Web page edit records:
+===+

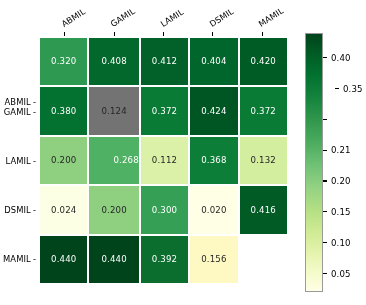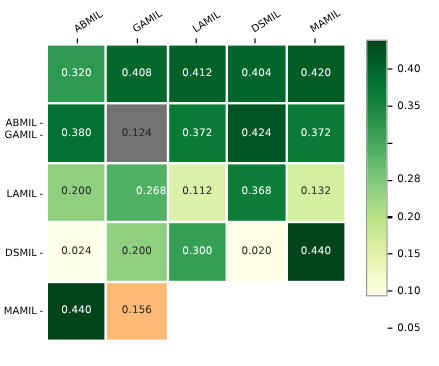--- a/index.html
+++ b/index.html
@@ -113,7 +113,7 @@
     left: 305px;
     top: 33px;
     width: 18px;
-    height: 214px;
+    height: 259px;
   }
   #colorbar-gradient {
     position: absolute;

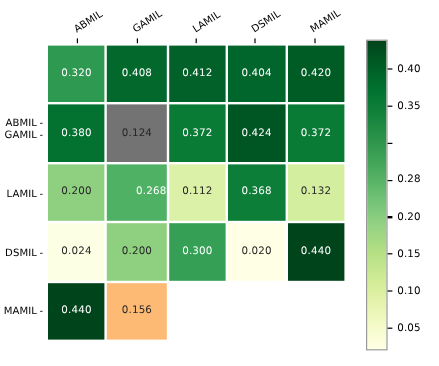--- a/index.html
+++ b/index.html
@@ -225,7 +225,7 @@
         <div class="cbtick-mark"></div>
         <div class="cbtick-label">0.40</div>
       </div>
-      <div class="cbtick" style="top: 55.5px;">
+      <div class="cbtick" style="top: 55.5px; margin-left: 12px;">
         <div class="cbtick-mark"></div>
         <div class="cbtick-label">0.35</div>
       </div>

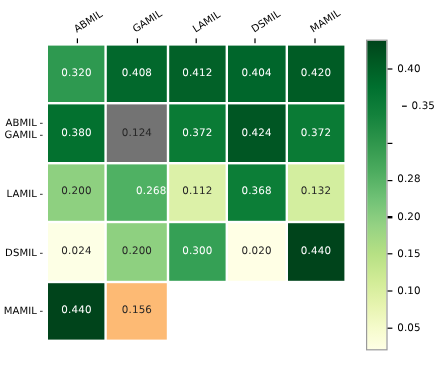--- a/index.html
+++ b/index.html
@@ -235,7 +235,7 @@
       </div>
       <div class="cbtick" style="top: 117.167px;">
         <div class="cbtick-mark"></div>
-        <div class="cbtick-label">0.28</div>
+        <div class="cbtick-label">0.21</div>
       </div>
       <div class="cbtick" style="top: 148px;">
         <div class="cbtick-mark"></div>

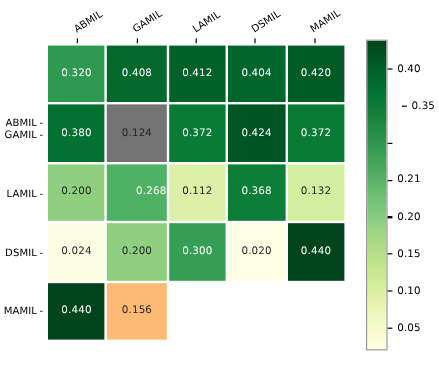--- a/index.html
+++ b/index.html
@@ -213,6 +213,7 @@
         <div class="hm-cell" style="background: rgb(142, 208, 128); color: rgb(38, 38, 38);">0.200</div>
         <div class="hm-cell" style="background: rgb(53, 160, 85); color: rgb(255, 255, 255);">0.300</div>
         <div class="hm-cell" style="background: rgb(255, 255, 229); color: rgb(38, 38, 38);">0.020</div>
+        <div class="hm-cell" style="background: rgb(0, 91, 37); color: rgb(255, 255, 255);">0.416</div>
         <div class="hm-cell" style="background: rgb(0, 68, 27); color: rgb(255, 255, 255);">0.440</div>
         <div class="hm-cell" style="background: rgb(0, 68, 27); color: rgb(255, 255, 255);">0.440</div>
         <div class="hm-cell" style="background: #fdba74; color: rgb(38, 38, 38);">0.156</div>

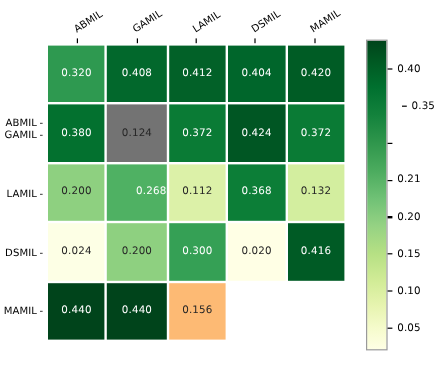--- a/index.html
+++ b/index.html
@@ -216,6 +216,7 @@
         <div class="hm-cell" style="background: rgb(0, 91, 37); color: rgb(255, 255, 255);">0.416</div>
         <div class="hm-cell" style="background: rgb(0, 68, 27); color: rgb(255, 255, 255);">0.440</div>
         <div class="hm-cell" style="background: rgb(0, 68, 27); color: rgb(255, 255, 255);">0.440</div>
+        <div class="hm-cell" style="background: rgb(11, 110, 47); color: rgb(255, 255, 255);">0.392</div>
         <div class="hm-cell" style="background: #fdba74; color: rgb(38, 38, 38);">0.156</div>
       </div>
   </div>

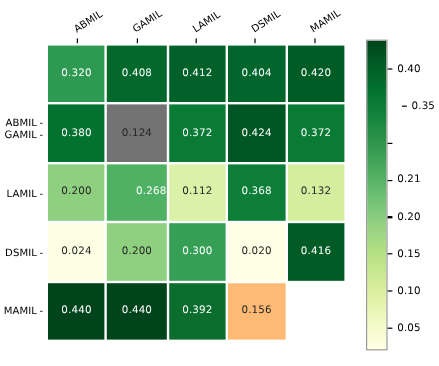--- a/index.html
+++ b/index.html
@@ -217,7 +217,7 @@
         <div class="hm-cell" style="background: rgb(0, 68, 27); color: rgb(255, 255, 255);">0.440</div>
         <div class="hm-cell" style="background: rgb(0, 68, 27); color: rgb(255, 255, 255);">0.440</div>
         <div class="hm-cell" style="background: rgb(11, 110, 47); color: rgb(255, 255, 255);">0.392</div>
-        <div class="hm-cell" style="background: #fdba74; color: rgb(38, 38, 38);">0.156</div>
+        <div class="hm-cell" style="background: #fef9c3; color: rgb(38, 38, 38);">0.156</div>
       </div>
   </div>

+===+

* What you should do *
Look through the entries above and find each line where the word "left" occurs; copy those lines.

* Written answer *
     left: 305px;
+      <div class="cbtick" style="top: 55.5px; margin-left: 12px;">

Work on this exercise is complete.